> _WHAT THE EXERCISE ASKS_: Only lines holding the word "discount" are wanted from the records; copy all of them.

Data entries
+ + + + +

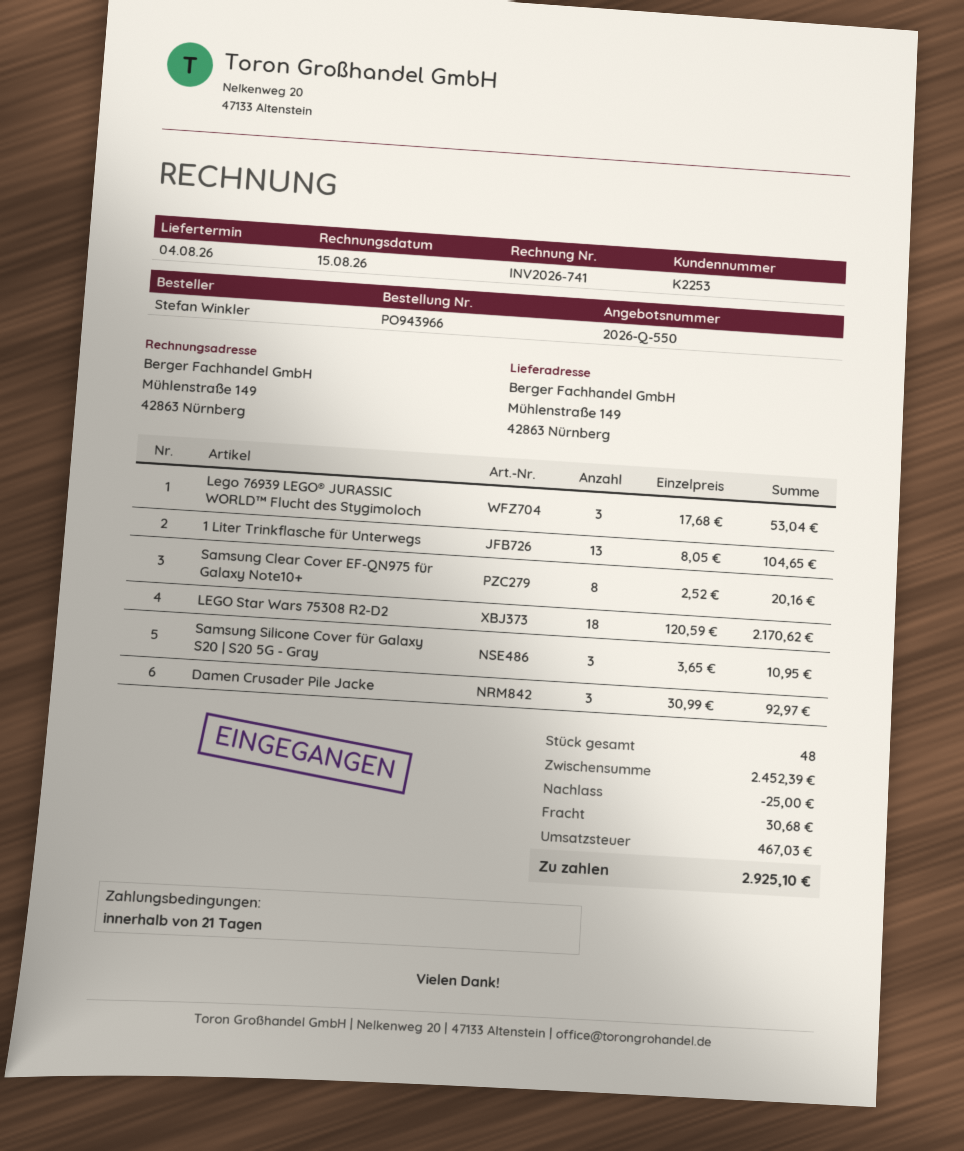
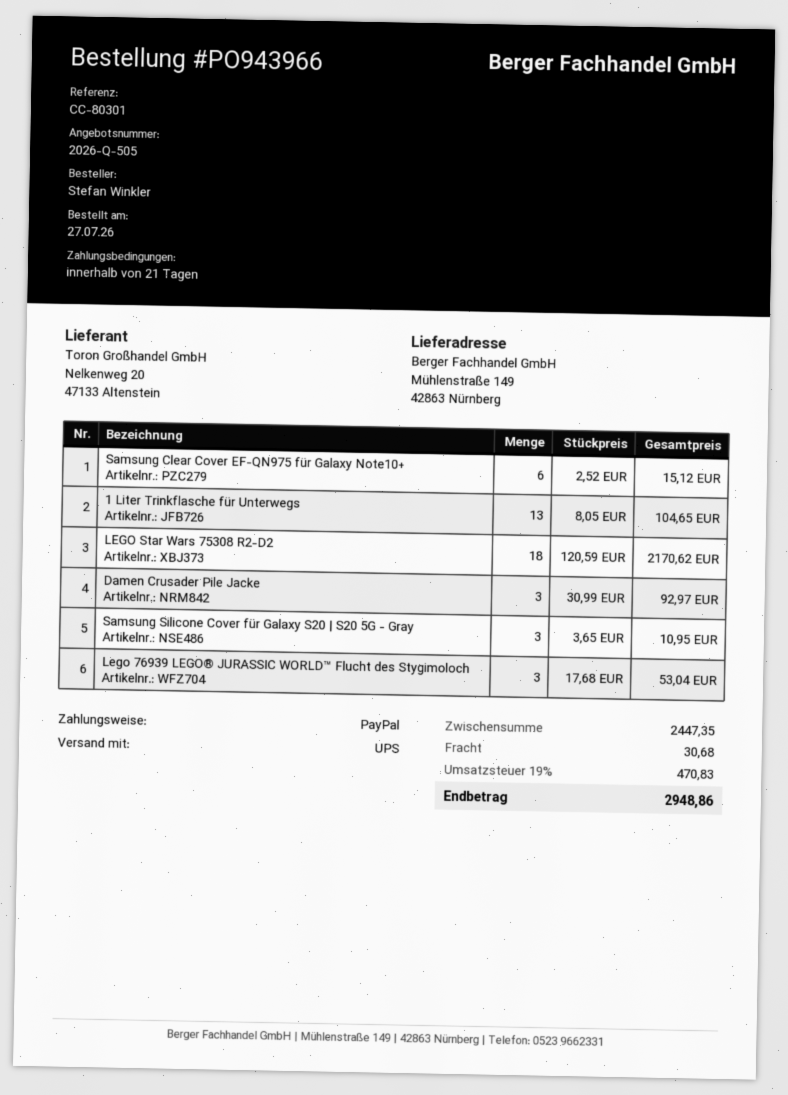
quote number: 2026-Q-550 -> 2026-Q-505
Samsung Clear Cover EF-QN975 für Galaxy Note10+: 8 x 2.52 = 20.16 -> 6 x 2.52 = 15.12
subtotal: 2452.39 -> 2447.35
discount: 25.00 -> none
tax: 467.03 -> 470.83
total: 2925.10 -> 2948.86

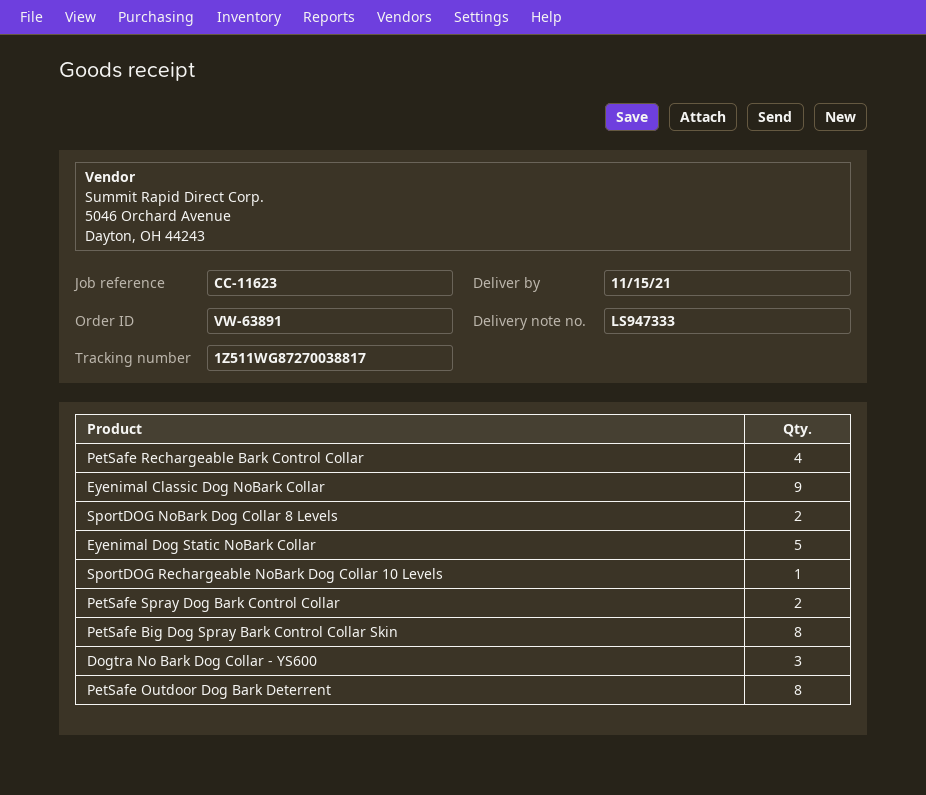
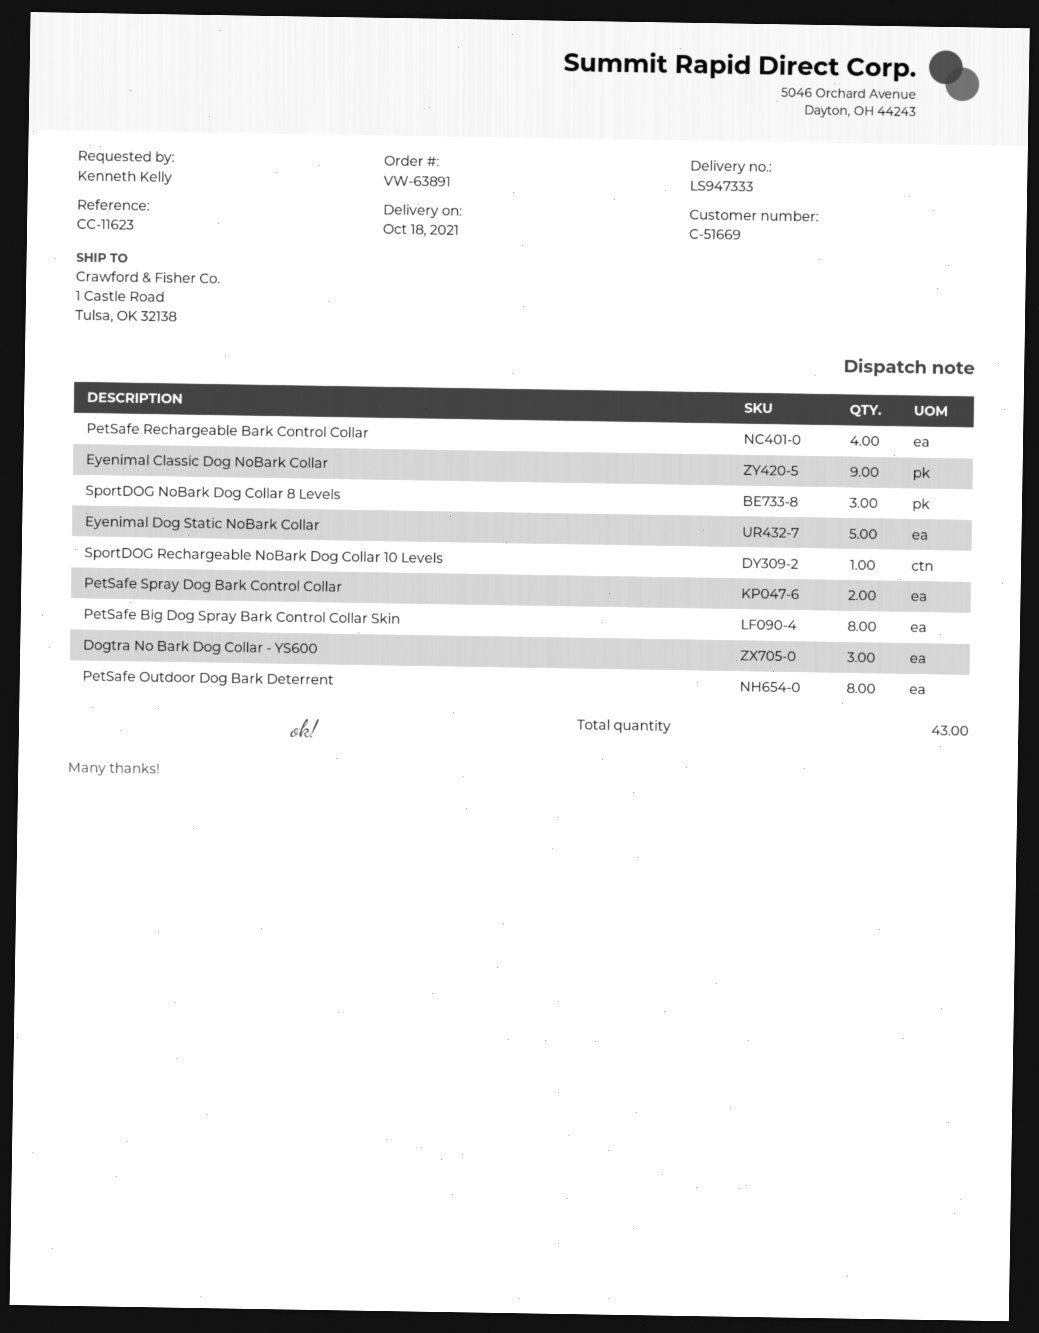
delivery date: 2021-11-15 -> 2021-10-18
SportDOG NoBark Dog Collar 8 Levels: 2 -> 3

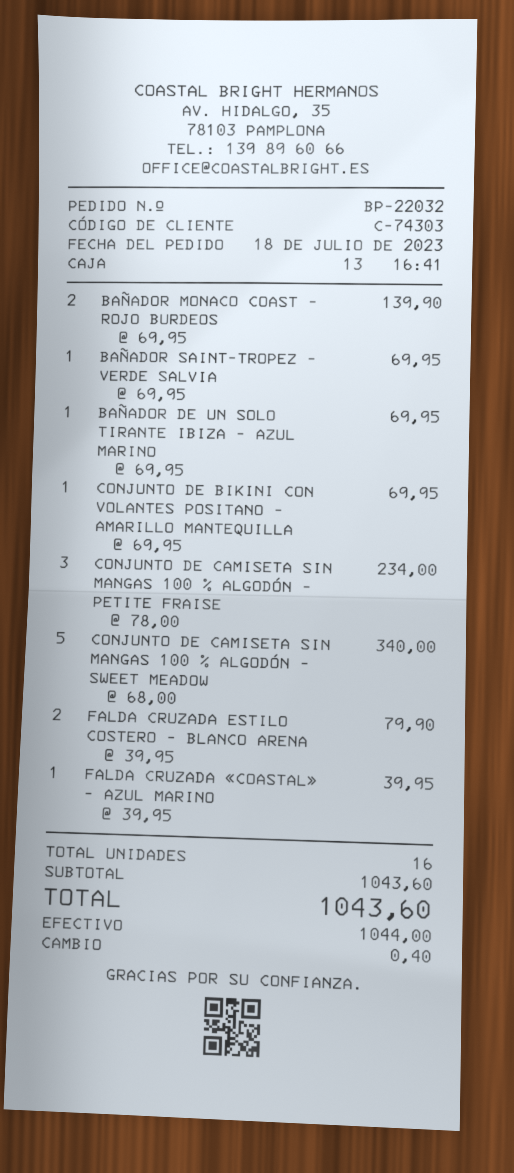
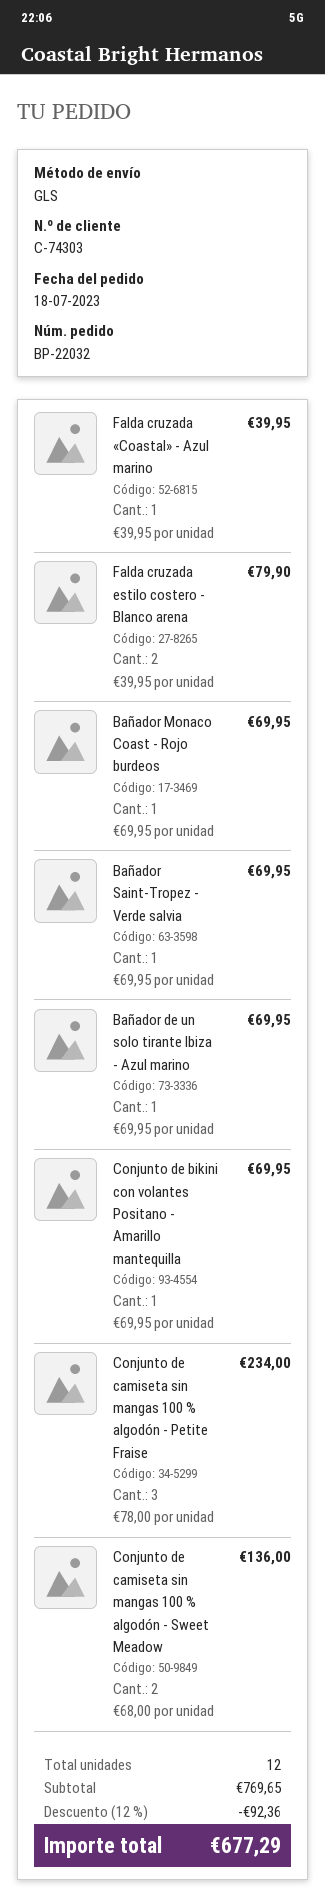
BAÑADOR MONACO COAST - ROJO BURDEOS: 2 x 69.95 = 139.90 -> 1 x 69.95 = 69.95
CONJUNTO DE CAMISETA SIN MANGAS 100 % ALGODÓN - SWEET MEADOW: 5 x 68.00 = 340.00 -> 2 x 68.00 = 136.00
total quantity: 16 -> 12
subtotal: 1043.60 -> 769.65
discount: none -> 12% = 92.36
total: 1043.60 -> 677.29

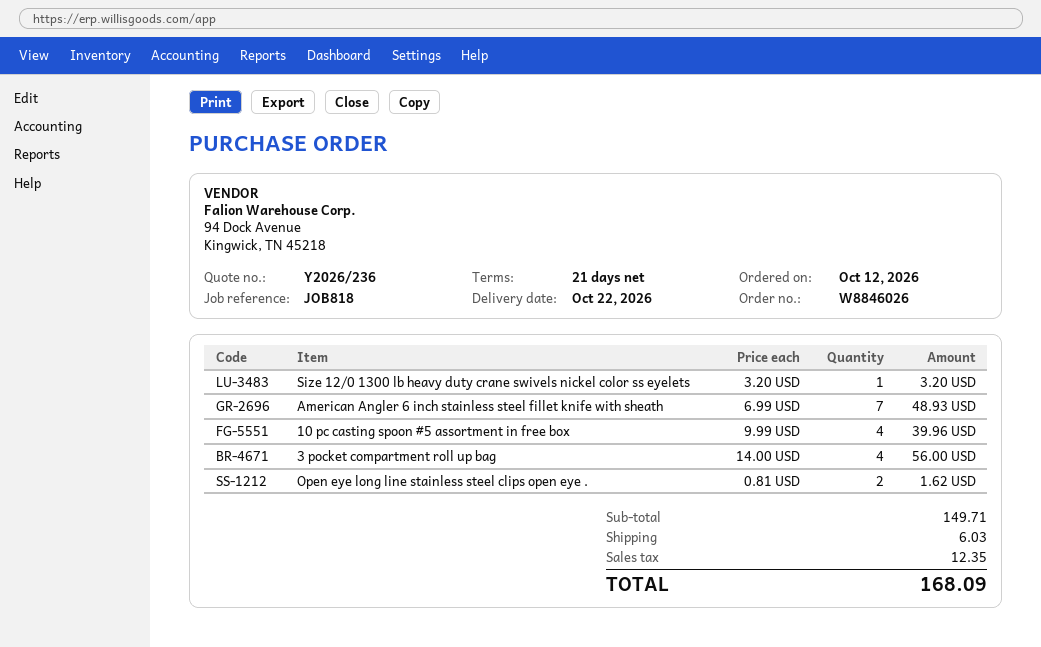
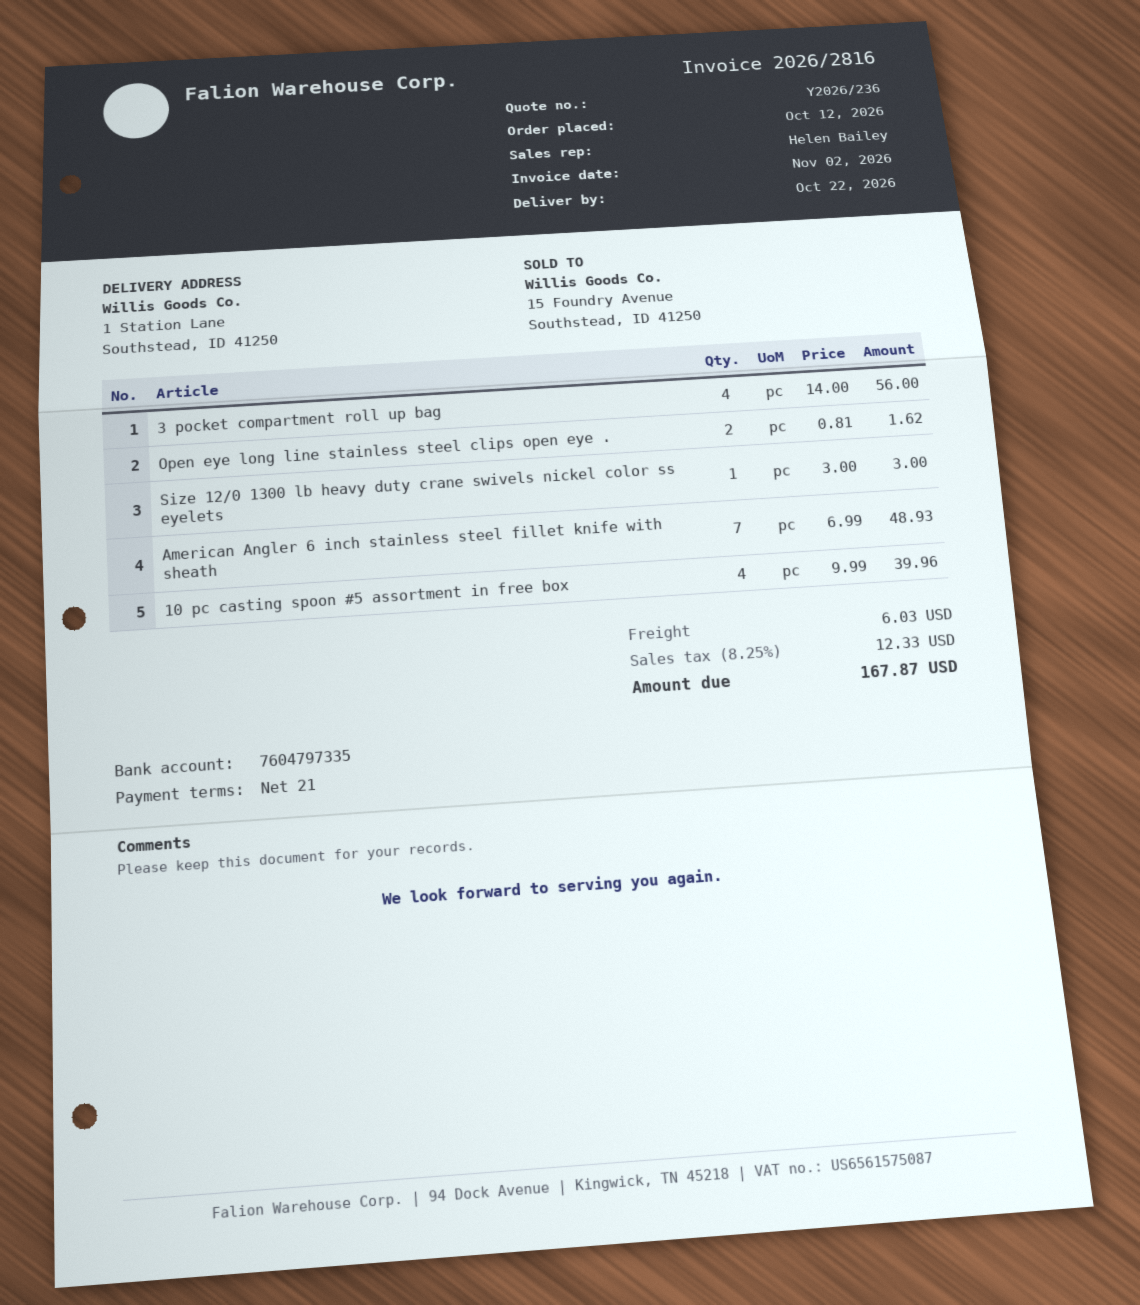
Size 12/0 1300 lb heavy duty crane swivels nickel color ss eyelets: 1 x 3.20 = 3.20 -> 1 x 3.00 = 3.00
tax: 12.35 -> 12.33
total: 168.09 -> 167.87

+ + + + +

> _TASK RESULT_:
discount: 25.00 -> none
discount: none -> 12% = 92.36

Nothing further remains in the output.